David Goggins motivated me to start this (part 1)
January 3, 2018: My car is struck by a drunk driver. I have a bit of a headache, but not as bad as non-injury headaches that I’ve experienced. My car is totaled.
January 5: 2018: I still have small headaches so I visit the doctor. Concussion. Yikes. No other pain.
January 7, 2018: I stand up at the end of church and immediately need to sit back down. I am in excruciating pain. My pack is killing me. My neck is suddenly a little sore as well.
January 8, 2018: I have one of the most critical business presentations of my life. Back is slightly better.
January 9-10, 2018: Swamped at work. Back is still very sore but not quite as bad as Sunday.
January 11, 2018: I visit the chiropractor. I am told that i am in very bad shape. I’m told that I will recover in 3-4 months with a treatment plan that the doctor put together.
11 months later….
December 9, 2018: My pain level is so bad when standing up that I immediately go down to the ground. I’m defeated. I’m hurt and broken. My fist begins punching the floor while I begin to cry. My family saw this and I realize that my family was suffering while watching me.
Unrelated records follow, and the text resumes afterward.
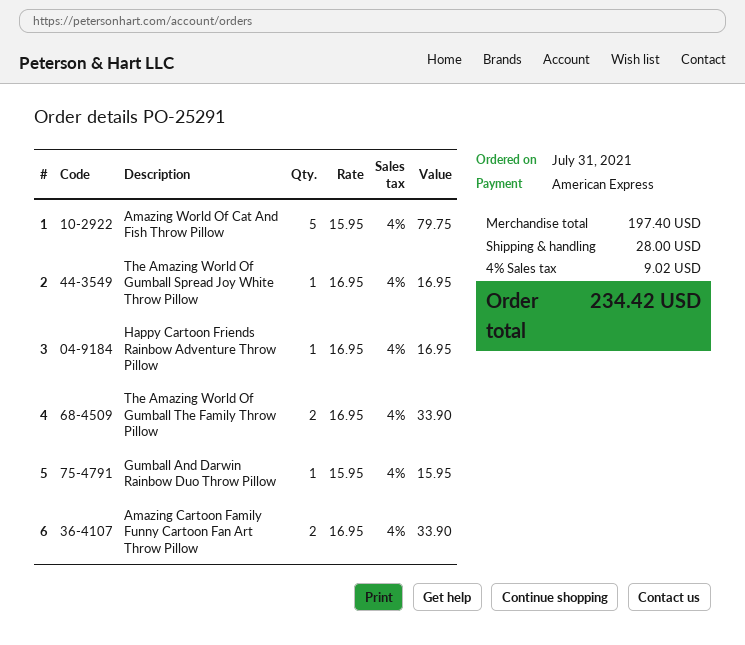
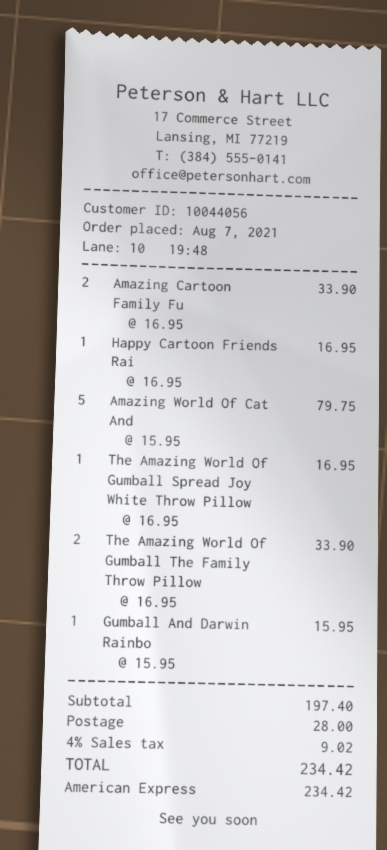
order date: 2021-07-31 -> 2021-08-07

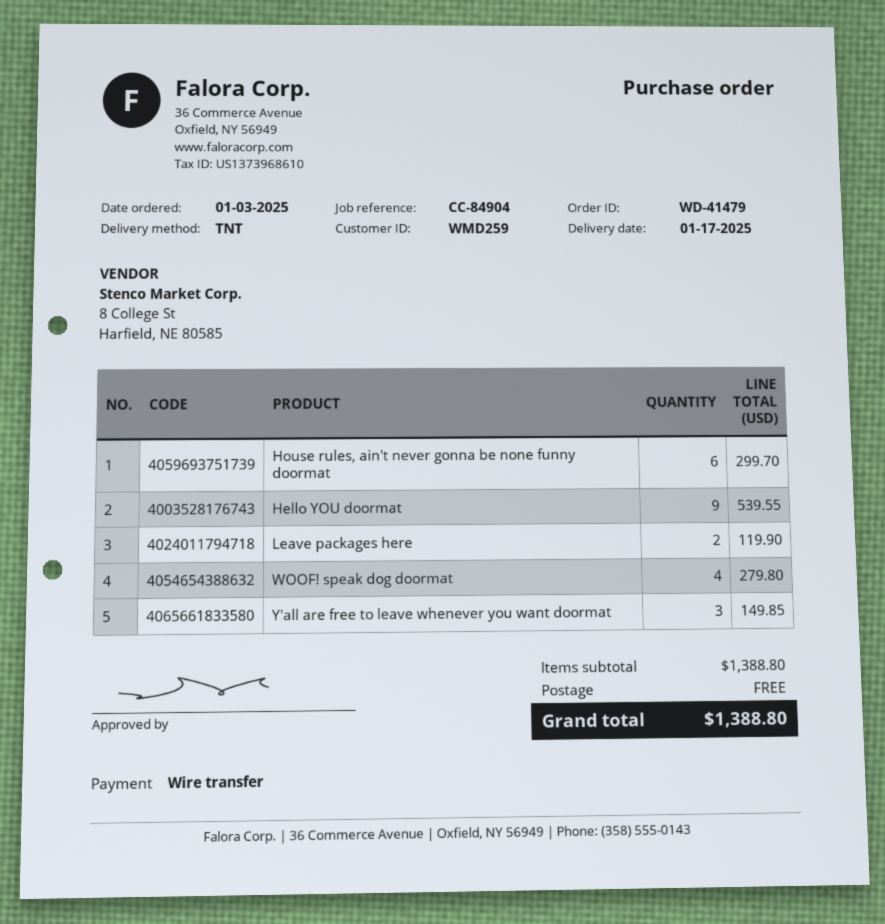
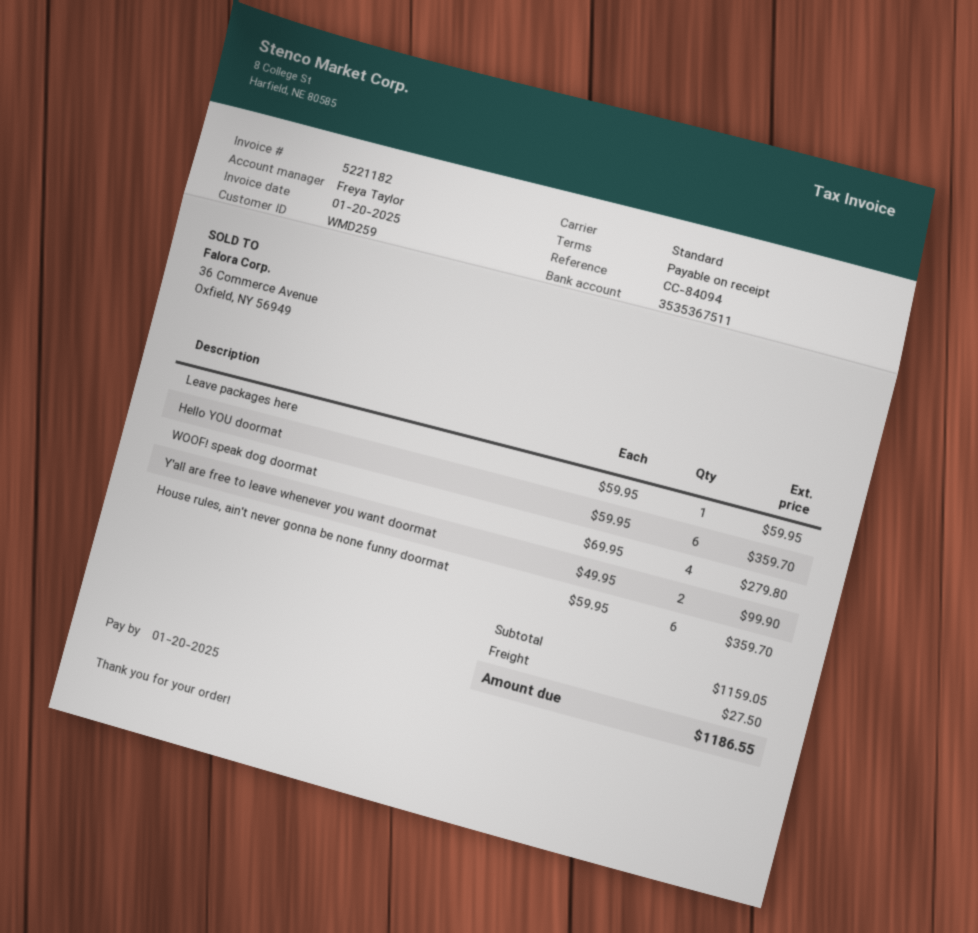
reference: CC-84904 -> CC-84094
shipping method: TNT -> standard
House rules, ain't never gonna be none funny doormat: 6 for 299.70 -> 6 for 359.70
Hello YOU doormat: 9 for 539.55 -> 6 for 359.70
Leave packages here: 2 for 119.90 -> 1 for 59.95
Y'all are free to leave whenever you want doormat: 3 for 149.85 -> 2 for 99.90
subtotal: 1388.80 -> 1159.05
shipping: 0.00 -> 27.50
total: 1388.80 -> 1186.55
I decide that laying on the floor won’t make me better, but doing some rehab work will. I head to the basement which is my own private gym.
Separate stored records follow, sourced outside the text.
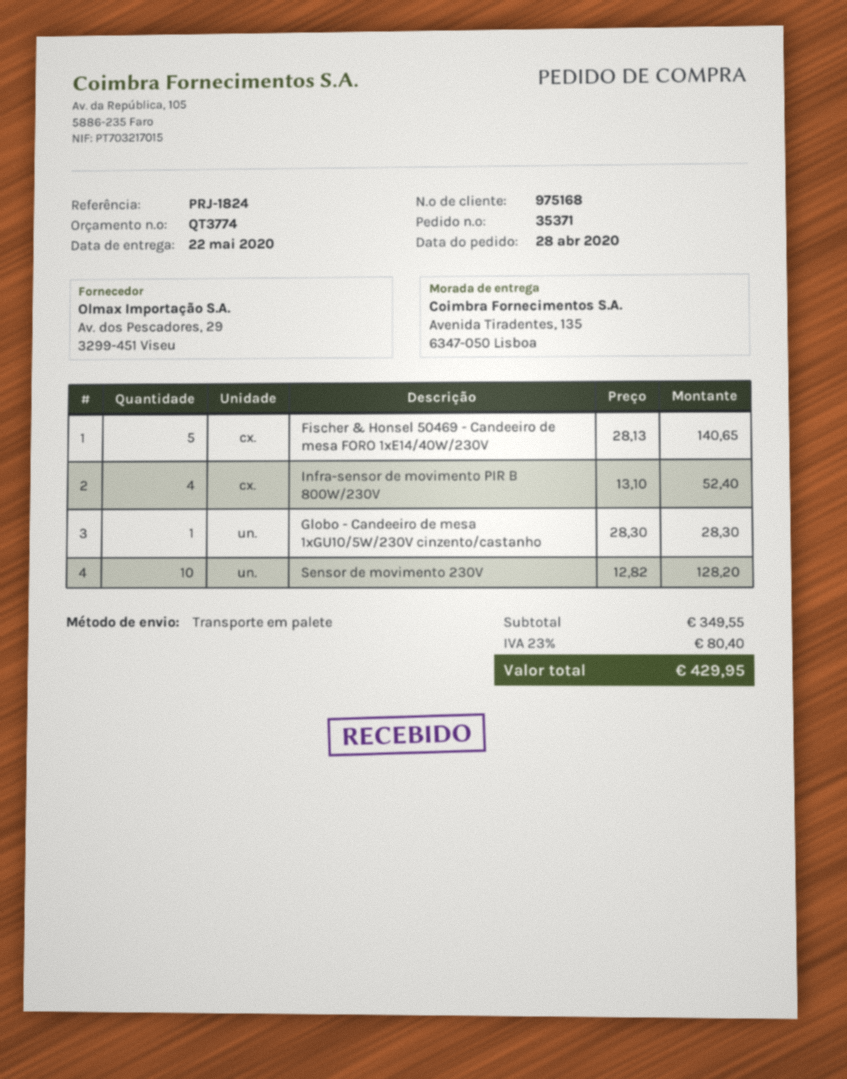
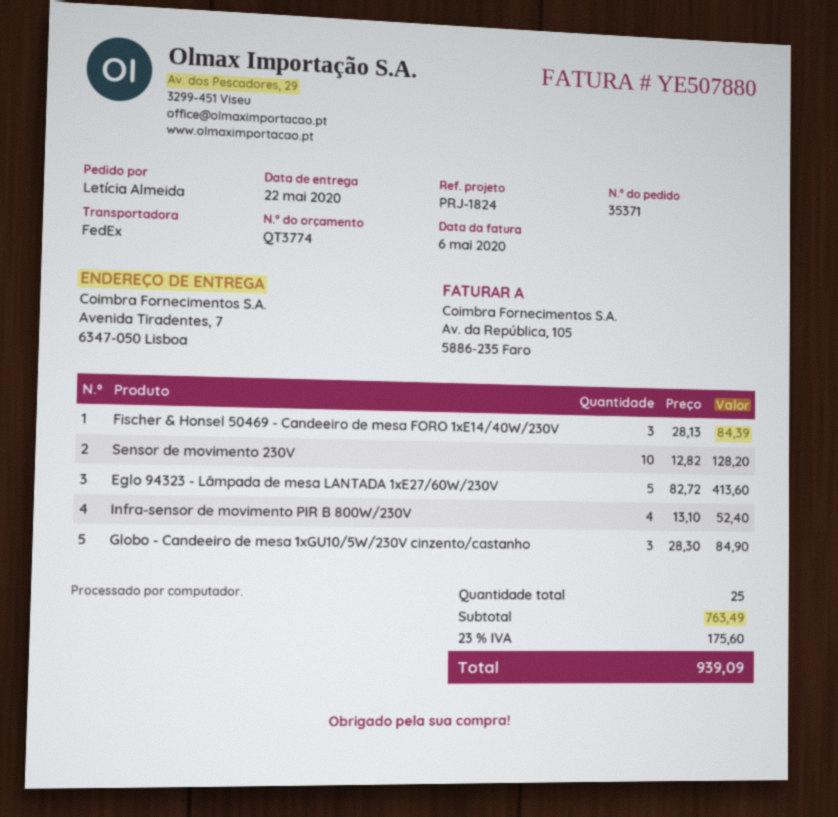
shipping method: pallet freight -> FedEx
ship to: Avenida Tiradentes, 135, 6347-050 Lisboa -> Avenida Tiradentes, 7, 6347-050 Lisboa
Fischer & Honsel 50469 - Candeeiro de mesa FORO 1xE14/40W/230V: 5 x 28.13 = 140.65 -> 3 x 28.13 = 84.39
Globo - Candeeiro de mesa 1xGU10/5W/230V cinzento/castanho: 1 x 28.30 = 28.30 -> 3 x 28.30 = 84.90
Eglo 94323 - Lâmpada de mesa LANTADA 1xE27/60W/230V: none -> 5 x 82.72 = 413.60
subtotal: 349.55 -> 763.49
tax: 23% = 80.40 -> 23% = 175.60
total: 429.95 -> 939.09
The pain was bad; the emotional pain was 10 times worse. At that moment I realized that my fitness life has been on hold for an entire year. My life and family’s life had been severely inconvenienced in so many ways yet the end was not in sight. The emotional and psychological toll was starting to make me go a bit crazy. I felt hopeless. I’m very irritable with everyone. This includes family, friends, employees and co-workers.
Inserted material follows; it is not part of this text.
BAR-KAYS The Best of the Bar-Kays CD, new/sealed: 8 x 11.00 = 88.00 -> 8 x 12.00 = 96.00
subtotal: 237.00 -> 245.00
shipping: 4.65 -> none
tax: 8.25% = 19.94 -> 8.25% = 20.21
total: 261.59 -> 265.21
I fired up an episode of “The Joe Rogan Experience” to distract me a bit while rehabbing. His guest was David Goggins. Former Navy Seal and Army Ranger. I heard some of his story on a previous JRE, but not the detail of this story.
David said something that clicked. And a few other things that clicked. And I put the plan together. I thought about this blog then but the timing was not quite right. This blog was only a small part of my plan. The bigger plan…well, we’ll get to that.
Tomorrow I’ll tell you what David said to inspire me, which is why I’m here.
I could be on the couch. Most would have given up. But I’ve got this beast inside of me that refuses to stop.